## Work order
Each entry is to be retyped exactly as it stands.

## Change detection outputs
•••

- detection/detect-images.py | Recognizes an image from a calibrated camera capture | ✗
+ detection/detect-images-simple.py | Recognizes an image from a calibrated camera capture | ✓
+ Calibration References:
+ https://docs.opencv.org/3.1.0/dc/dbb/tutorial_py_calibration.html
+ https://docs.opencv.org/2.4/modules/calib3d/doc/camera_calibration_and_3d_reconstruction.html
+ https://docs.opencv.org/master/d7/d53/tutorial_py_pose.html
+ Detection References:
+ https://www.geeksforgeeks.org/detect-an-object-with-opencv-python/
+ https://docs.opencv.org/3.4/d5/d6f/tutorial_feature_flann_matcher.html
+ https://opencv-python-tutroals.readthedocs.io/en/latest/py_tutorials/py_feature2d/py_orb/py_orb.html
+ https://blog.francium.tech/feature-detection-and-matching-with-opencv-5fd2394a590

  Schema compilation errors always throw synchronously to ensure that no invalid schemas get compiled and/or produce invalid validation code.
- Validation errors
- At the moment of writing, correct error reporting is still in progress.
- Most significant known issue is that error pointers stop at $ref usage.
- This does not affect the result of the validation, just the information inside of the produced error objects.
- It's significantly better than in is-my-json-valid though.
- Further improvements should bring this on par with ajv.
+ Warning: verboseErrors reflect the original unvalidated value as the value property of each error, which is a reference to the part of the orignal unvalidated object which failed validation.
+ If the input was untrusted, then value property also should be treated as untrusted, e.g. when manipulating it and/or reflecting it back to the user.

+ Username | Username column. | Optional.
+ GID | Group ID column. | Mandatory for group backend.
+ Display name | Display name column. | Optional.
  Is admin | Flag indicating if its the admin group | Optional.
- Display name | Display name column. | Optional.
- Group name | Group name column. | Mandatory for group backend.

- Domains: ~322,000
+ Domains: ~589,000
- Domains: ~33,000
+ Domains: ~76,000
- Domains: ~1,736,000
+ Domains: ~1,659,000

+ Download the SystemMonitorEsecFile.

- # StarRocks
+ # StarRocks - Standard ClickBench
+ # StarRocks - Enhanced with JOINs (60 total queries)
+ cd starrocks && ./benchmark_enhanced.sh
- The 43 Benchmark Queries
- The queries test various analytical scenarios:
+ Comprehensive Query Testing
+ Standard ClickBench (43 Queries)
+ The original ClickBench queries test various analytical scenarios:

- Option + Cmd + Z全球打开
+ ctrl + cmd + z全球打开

•••

## Answer to this task
- detection/detect-images.py | Recognizes an image from a calibrated camera capture | ✗
+ detection/detect-images-simple.py | Recognizes an image from a calibrated camera capture | ✓
+ Calibration References:
+ https://docs.opencv.org/3.1.0/dc/dbb/tutorial_py_calibration.html
+ https://docs.opencv.org/2.4/modules/calib3d/doc/camera_calibration_and_3d_reconstruction.html
+ https://docs.opencv.org/master/d7/d53/tutorial_py_pose.html
+ Detection References:
+ https://www.geeksforgeeks.org/detect-an-object-with-opencv-python/
+ https://docs.opencv.org/3.4/d5/d6f/tutorial_feature_flann_matcher.html
+ https://opencv-python-tutroals.readthedocs.io/en/latest/py_tutorials/py_feature2d/py_orb/py_orb.html
+ https://blog.francium.tech/feature-detection-and-matching-with-opencv-5fd2394a590

  Schema compilation errors always throw synchronously to ensure that no invalid schemas get compiled and/or produce invalid validation code.
- Validation errors
- At the moment of writing, correct error reporting is still in progress.
- Most significant known issue is that error pointers stop at $ref usage.
- This does not affect the result of the validation, just the information inside of the produced error objects.
- It's significantly better than in is-my-json-valid though.
- Further improvements should bring this on par with ajv.
+ Warning: verboseErrors reflect the original unvalidated value as the value property of each error, which is a reference to the part of the orignal unvalidated object which failed validation.
+ If the input was untrusted, then value property also should be treated as untrusted, e.g. when manipulating it and/or reflecting it back to the user.

+ Username | Username column. | Optional.
+ GID | Group ID column. | Mandatory for group backend.
+ Display name | Display name column. | Optional.
  Is admin | Flag indicating if its the admin group | Optional.
- Display name | Display name column. | Optional.
- Group name | Group name column. | Mandatory for group backend.

- Domains: ~322,000
+ Domains: ~589,000
- Domains: ~33,000
+ Domains: ~76,000
- Domains: ~1,736,000
+ Domains: ~1,659,000

+ Download the SystemMonitorEsecFile.

- # StarRocks
+ # StarRocks - Standard ClickBench
+ # StarRocks - Enhanced with JOINs (60 total queries)
+ cd starrocks && ./benchmark_enhanced.sh
- The 43 Benchmark Queries
- The queries test various analytical scenarios:
+ Comprehensive Query Testing
+ Standard ClickBench (43 Queries)
+ The original ClickBench queries test various analytical scenarios:

- Option + Cmd + Z全球打开
+ ctrl + cmd + z全球打开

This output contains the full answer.